The problem is: when Hibernate finally comes around to lazily loading my collection, the Session has long been closed! How can I get around this? I assume that I have to close the session as I am doing...

This is the error I get:

SEVERE: failed to lazily initialize a collection of ...
+1  A: 

I understand that you open and close the session for each DAO operation. You could instead use one and the same session by all DAOs, opened sometime during intialization and closed at shutdown. Note that the Hibernate Reference mentions "session per operation" as an antipattern:

"Do not use the session-per-operation antipattern: do not open and close a Session for every simple database call in a single thread."

In brief, a session should enclose a unit of work.

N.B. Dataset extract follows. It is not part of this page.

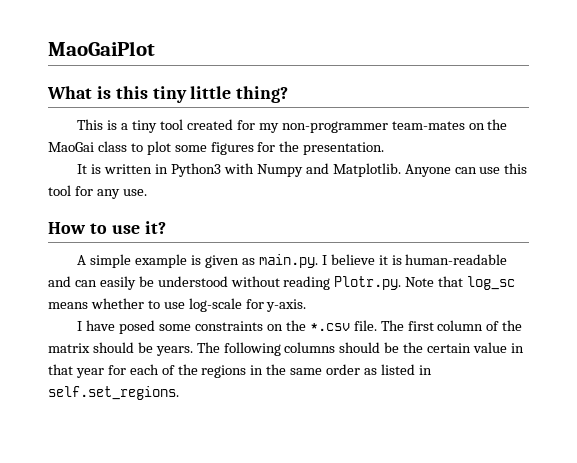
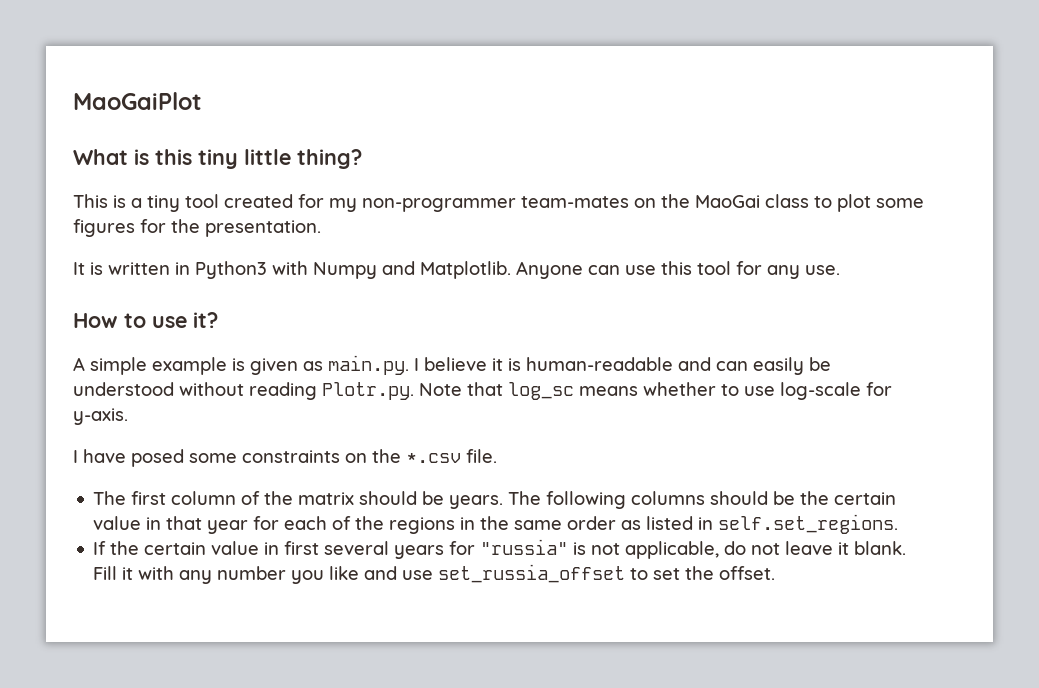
(377, 325) none -> (497, 456) //
(179, 393) none -> [93,539,907,559] [93,564,776,584] // If the certain value in first several years for "russia" is not applicable, do not leave it blank. Fill it with any number you like and use set_russia_offset to set the offset.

This may be a single user request (possibly including multiple queries), or a longer conversation (including multiple screens with their own (groups of) queries). In the latter case there is reason to think about not keeping the session ( = transaction) open for extended periods of user think time, but yours does not sound like this case to me.

If you close the session, your domain object becomes detached. You could open a new session, tie your object to it then load the collection, but to me it looks quite a hassle.

Péter Török
Thanks. I considered doing this. I'm just not sure what it would look like (where to initialize and where to close etc.). Also is this standard practice? I'm sure I'm not the first one to have this issue so there must be a best practice way of handling the session...
es11
+3  A: 

If this is occurring within a webapp, then the easy fix for this is to use an OpenSessionInViewInterceptor or OpenSessionInViewFilter. These delay the closing of the session until the whole request has completed, allowing you to navigate lazy associations when rendering the view.

A more general solution is to rewrite your queries so that they explicitly specify which associations should be fetched up-front. This lets you keep the associations lazy by default, while at the same time catering for special cases where you want them fetched eagerly. See the description of "fetch joins" in the Hibernate docs.

A "fetch" join allows associations or collections of values to be initialized along with their parent objects using a single select. This is particularly useful in the case of a collection. It effectively overrides the outer join and lazy declarations of the mapping file for associations and collections

skaffman
Does the OpenSessionInViewXYZ work with other MVC frameworks or just Spring MVC?
marklai
Thanks, I have a question though: The OpenSessionInViewInterceptor/Filter may be what I need, but you mentioned that it delays closing the session until the whole request has completed. What if one of my views never forces the collection to be loaded..then isn't it possible that the session will never be closed if the user doesn't navigate to a page which forces the initialization (and isn't this a problem?)?
es11
..actually I think I was confusing what is meant by "request"
es11
@marklai Open Session in View is a pattern (https://www.hibernate.org/43.html) that can be used with any web framework, it is absolutely not Spring specific.
Pascal Thivent
@es11: Yes, I meant the HTTP request. The filter will close the session regardless of what your view does.
skaffman
@Pascal: Yes, but the Spring `OpenSessionInViewFilter` implementation *is* Spring-specific.
skaffman
Oh, sure, the Spring implementation of the pattern is Spring specific. I think I misread the question. Sorry for the confusion.